Android-Smartphones: Hersteller müssen Hangouts nicht mehr vorinstallieren

In einer E-Mail an seine Partner hat Google angekündigt, dass der Messenger Hangouts künftig nicht mehr auf Google-lizenzierten Smartphones vorinstalliert sein muss. Dies berichtet die Website Android Police(öffnet im neuen Fenster) , der die Nachricht vorliegt. Die Regelung soll ab dem 1. Dezember 2016 gelten.
Statt Hangouts muss Duo installiert werden
Hangouts wird demnach aus dem verpflichtenden Kern der Google-Apps herausgenommen. Hersteller von Smartphones mit Google-lizenziertem Android können Hangouts demnach weiterhin vorinstallieren, müssen dies allerdings nicht mehr.
Als neuen, zur Installation verpflichteten Ersatz hat Google Duo bestimmt. Künftige Smartphones von Samsung, LG, Lenovo, Huawei und anderen Herstellern werden also den auf der Google I/O 2016 vorgestellten Videochat vorinstalliert haben.
Duo könnte erfolgreicher als Allo werden
Android Police stellt die berechtigte Frage, warum Google nicht seinen Messenger Allo als Ersatz für Hangouts bestimmt hat. Allo wird es aufgrund der zahlreichen etablierten Konkurrenz-Apps womöglich sehr schwer haben, sich auf dem Markt durchzusetzen.
Eine zwingende Vorinstallation auf den meisten neuen Android-Smartphones dürfte bei diesem Problem helfen.
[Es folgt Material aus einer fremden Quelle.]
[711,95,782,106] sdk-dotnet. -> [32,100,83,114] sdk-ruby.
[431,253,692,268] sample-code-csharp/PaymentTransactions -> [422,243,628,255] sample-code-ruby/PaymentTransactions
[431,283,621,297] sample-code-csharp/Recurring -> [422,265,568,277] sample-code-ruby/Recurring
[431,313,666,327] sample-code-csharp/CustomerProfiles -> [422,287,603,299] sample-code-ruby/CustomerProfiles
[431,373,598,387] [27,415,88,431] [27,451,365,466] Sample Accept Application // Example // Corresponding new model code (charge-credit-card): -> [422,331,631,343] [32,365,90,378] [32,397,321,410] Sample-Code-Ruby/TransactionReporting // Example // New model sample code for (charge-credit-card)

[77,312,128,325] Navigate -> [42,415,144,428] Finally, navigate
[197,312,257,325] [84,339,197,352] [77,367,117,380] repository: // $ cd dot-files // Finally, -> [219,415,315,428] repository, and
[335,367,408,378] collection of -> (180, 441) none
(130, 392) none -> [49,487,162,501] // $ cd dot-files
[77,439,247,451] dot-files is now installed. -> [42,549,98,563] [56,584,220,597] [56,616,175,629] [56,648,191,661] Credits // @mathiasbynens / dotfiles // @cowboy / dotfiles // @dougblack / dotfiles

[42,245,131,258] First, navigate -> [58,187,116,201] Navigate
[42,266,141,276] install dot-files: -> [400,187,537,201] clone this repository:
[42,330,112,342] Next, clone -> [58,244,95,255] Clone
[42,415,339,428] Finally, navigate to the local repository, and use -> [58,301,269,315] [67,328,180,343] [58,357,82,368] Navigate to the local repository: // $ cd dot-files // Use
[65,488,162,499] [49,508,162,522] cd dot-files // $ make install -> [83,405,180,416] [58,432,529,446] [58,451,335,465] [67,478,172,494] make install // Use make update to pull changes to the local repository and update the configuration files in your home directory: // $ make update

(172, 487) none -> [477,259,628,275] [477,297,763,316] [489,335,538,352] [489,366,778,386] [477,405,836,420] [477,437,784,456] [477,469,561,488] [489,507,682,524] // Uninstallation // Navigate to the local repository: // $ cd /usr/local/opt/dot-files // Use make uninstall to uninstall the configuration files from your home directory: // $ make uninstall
Möglicherweise schätzt Google aber auch gerade wegen dieser starken Konkurrenzsituation die Chancen für einen Erfolg von Duo als besser ein.
In der E-Mail an die Partner erklärt Google weiterhin, dass Hangouts weiterhin unterstützt werden soll – die App wird also wahrscheinlich trotz der Änderungen nicht vom Consumer-Markt verschwinden. Nach der Veröffentlichung von Duo und Allo hatte Google angekündigt , dass Hangouts künftig mehr auf den Geschäftskundenbereich ausgerichtet werden soll. Dies wird von jüngsten Änderungen bekräftigt, die unter Hangouts jetzt auch Telefonkonferenzen mit Teilnehmern ohne Google-Konten oder sogar ohne Datenverbindung ermöglichen.